Mom turned toward me, confused. “You said you saw her grave?”
“I didn’t look at it very closely. I don’t remember anyone ever mentioning her.”
“He was married to her before you were born. She died a long time ago.”
“And Billy never remarried? He never had a family?”
“He only ever wanted Evelyn.”
“Why’d he name the bookstore Prospero Books? Did it have anything to do with me?” As a child, I thought Prospero Books was named for me, an homage to my namesake, like Prospero Books lived and breathed with me, like when I wasn’t there, it cease
d to exist.
“It was open before you were born.” Her tone remained even.
“Did you name me after the bookstore?”
“I named you after Shakespeare.”
“You and Billy just happened to pick the same play?”
“It was Evelyn’s favorite play.” She smiled, shrugging off her sadness. “How much of a disaster do you think the kitchen’s going to be after your father has had free rein of it all afternoon?” Mom patted my leg and stepped out of the car into the bright afternoon.
I watched her navigate the pathway to the front door, piecing together the details I’d just learned.

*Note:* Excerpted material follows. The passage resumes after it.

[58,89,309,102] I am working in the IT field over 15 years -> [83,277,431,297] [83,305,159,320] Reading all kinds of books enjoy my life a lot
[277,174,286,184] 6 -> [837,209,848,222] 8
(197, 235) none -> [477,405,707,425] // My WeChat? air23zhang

Billy had a wife before I was born. Her name was Evelyn Weston. She loved The Tempest. I was named for Shakespeare’s Miranda and for Evelyn’s. Evelyn Weston must have also loved Jane Eyre. Mom had to know this. Even without seeing Evelyn’s name in the novel, Mom had to know why Billy left it to me. I didn’t know how it hadn’t occurred to me before. Mom was keeping a secret.
* * *
“Don’t expect your mother’s cooking,” Dad warned as he put the eggplant parmesan into the oven. “Will you let her know dinner’s almost ready?”

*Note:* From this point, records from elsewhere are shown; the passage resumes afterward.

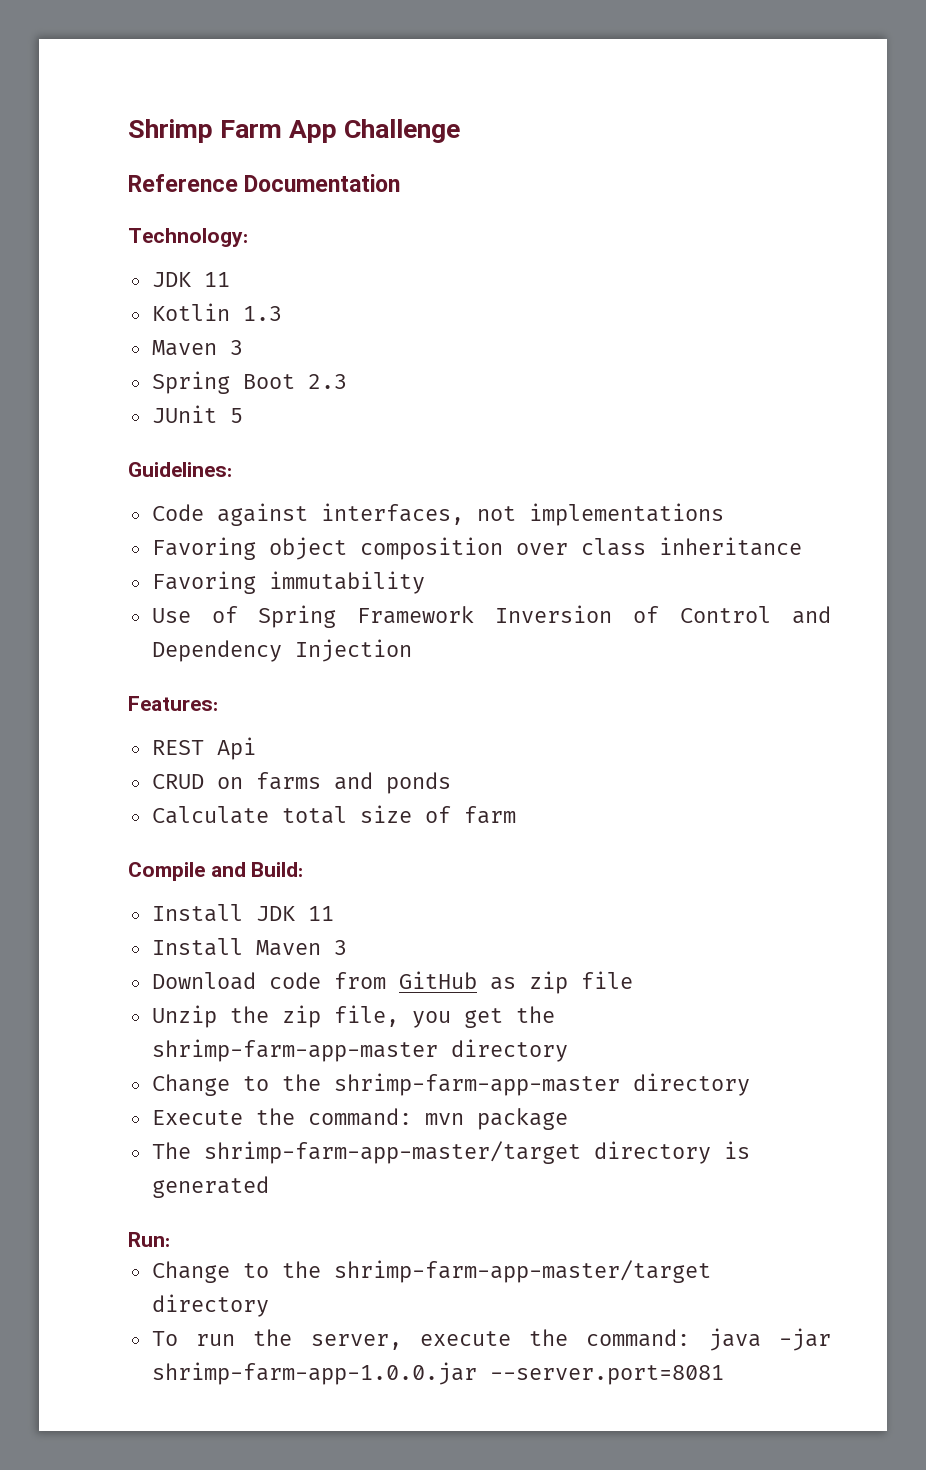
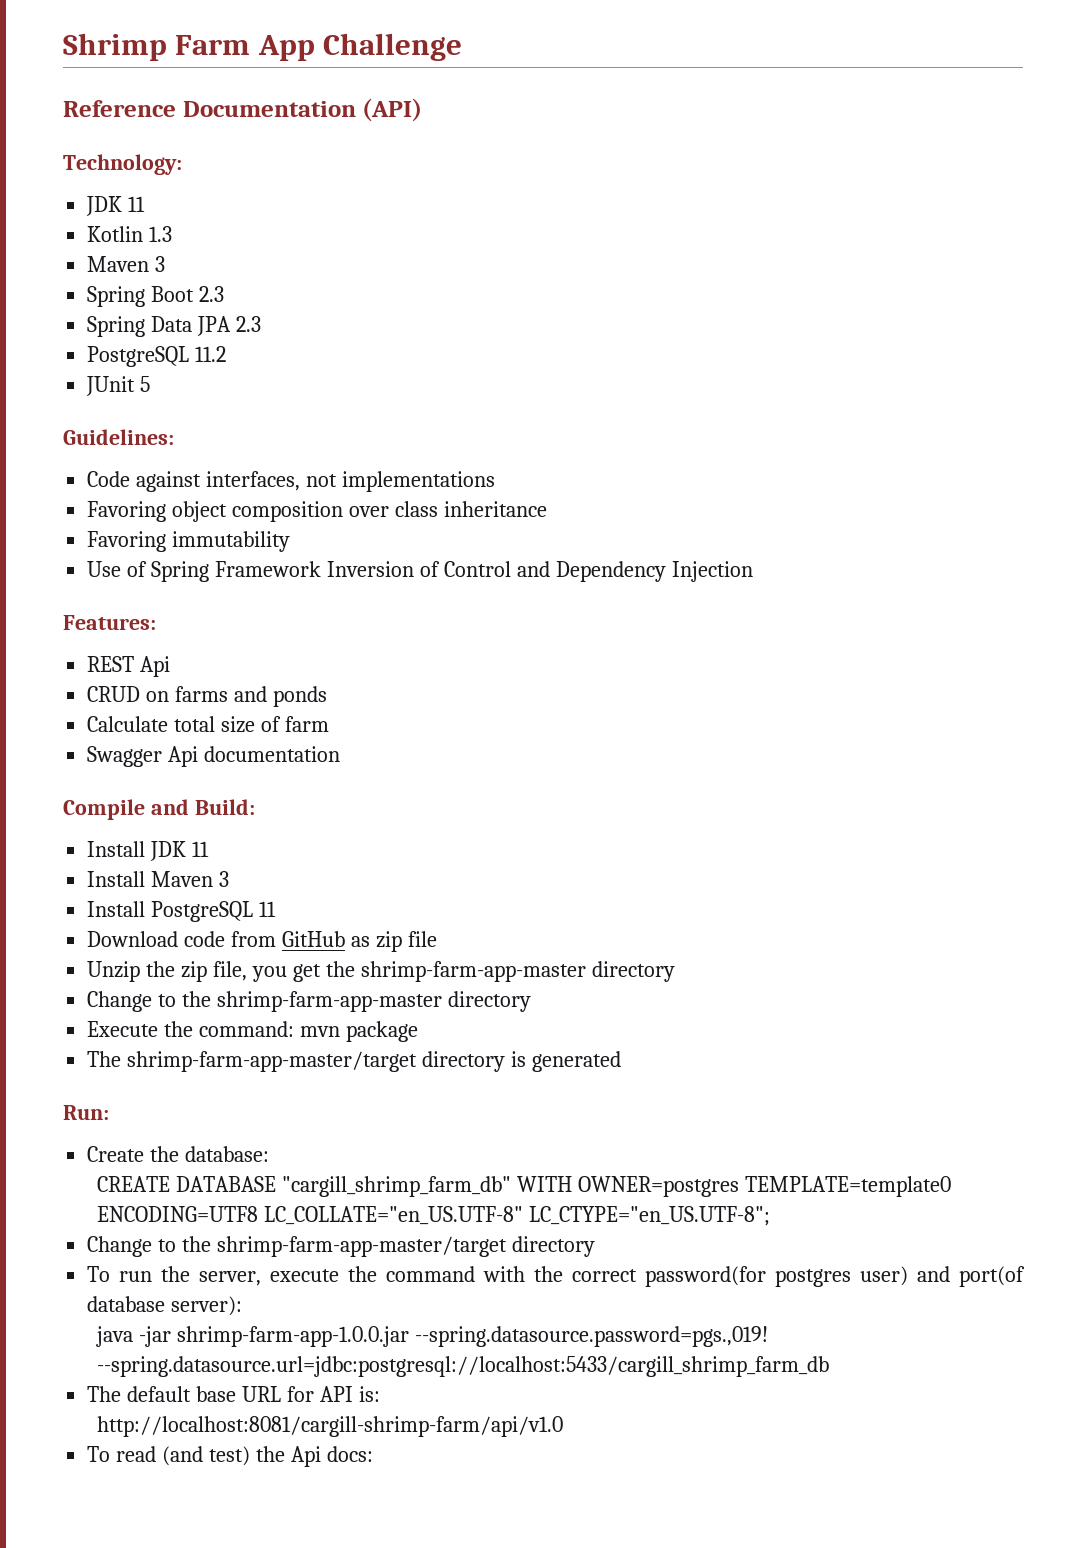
(401, 183) none -> [362,98,423,122] (API)
(347, 381) none -> [87,316,262,337] [87,346,227,367] // Spring Data JPA 2.3 // PostgreSQL 11.2
(516, 815) none -> [87,746,341,767] // Swagger Api documentation
(347, 947) none -> [87,901,277,922] // Install PostgreSQL 11
(170, 1239) none -> [87,1146,270,1162] [97,1176,951,1197] [97,1206,771,1226] // Create the database: // CREATE DATABASE "cargill_shrimp_farm_db" WITH OWNER=postgres TEMPLATE=template0 ENCODING=UTF8 LC_COLLATE="en_US.UTF-8" LC_CTYPE="en_US.UTF-8";
[586,1328,831,1351] [151,1362,724,1385] command: java -jar shrimp-farm-app-1.0.0.jar --server.port=8081 -> [386,1266,1025,1287] [87,1296,243,1316] [96,1326,769,1347] [97,1356,830,1377] [87,1386,380,1402] [97,1416,564,1437] [87,1446,373,1467] command with the correct password(for postgres user) and port(of database server): // java -jar shrimp-farm-app-1.0.0.jar --spring.datasource.password=pgs.,019! --spring.datasource.url=jdbc:postgresql://localhost:5433/cargill_shrimp_farm_db // The default base URL for API is: // http://localhost:8081/cargill-shrimp-farm/api/v1.0 // To read (and test) the Api docs:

I found Mom outside, holding a pair of shears as she decided which flowers to cut for the table. Behind her, the sky was ignited a rich orange lined in pink. I couldn’t see the setting sun, but it left its legacy across the sky.

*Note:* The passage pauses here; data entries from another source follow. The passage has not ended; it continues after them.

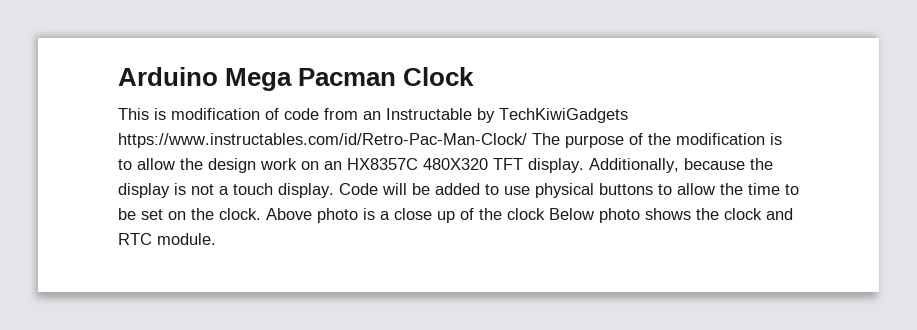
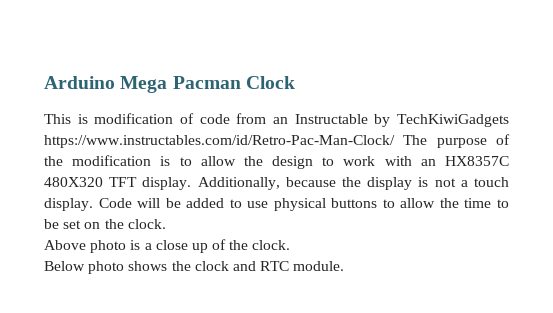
[260,158,319,170] work on -> [322,156,412,166] to work with
(261, 214) none -> (166, 224) //
[507,208,545,220] clock -> [252,240,291,250] clock. //

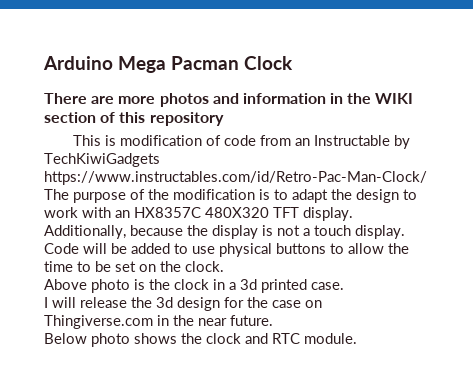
(295, 82) none -> [44,93,414,107] [44,112,224,126] // There are more photos and information in the WIKI section of this repository
[200,156,236,166] allow -> [292,189,328,203] adapt
[144,239,291,253] a close up of the clock. -> [149,279,344,293] [44,297,322,311] [44,315,273,329] the clock in a 3d printed case. // I will release the 3d design for the case on Thingiverse.com in the near future.

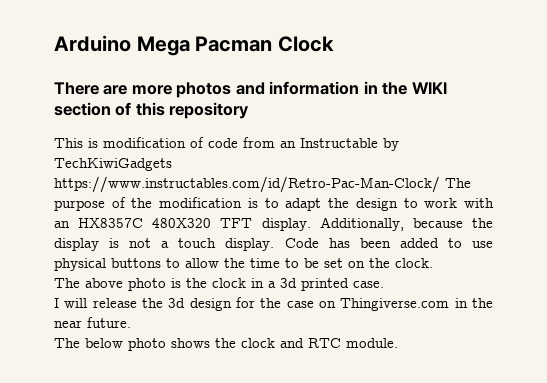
[83,243,127,254] will be -> [328,238,391,248] has been
[44,279,87,290] Above -> [54,278,123,288] The above
[44,333,87,344] Below -> [54,338,123,348] The below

“Tonight’s an amaranth night,” Mom said, watching the sky. “Amaranth’s not right.”
“It’s carmine. And cerise,” I said. Being raised by Mom, I could name more colors than most people knew existed. That was my skill as the daughter of a decorator, but I didn’t want to talk about shades of pink, the glorious hues of Southern California sunsets. “Dad says dinner’s close.” I snuck a final glance at her, trying to remember when she’d become that way, hesitating before she responded in conversation, when she’d fallen into the habit of covering her mouth as she laughed, when she’d replaced her red nail polish with nude, her crimson lipstick with vitamin E stick. She still listened to Jefferson Airplane and Fleetwood Mac, still meditated for ten minutes each morning, but at some point, everything she owned had faded to muted shades of pink.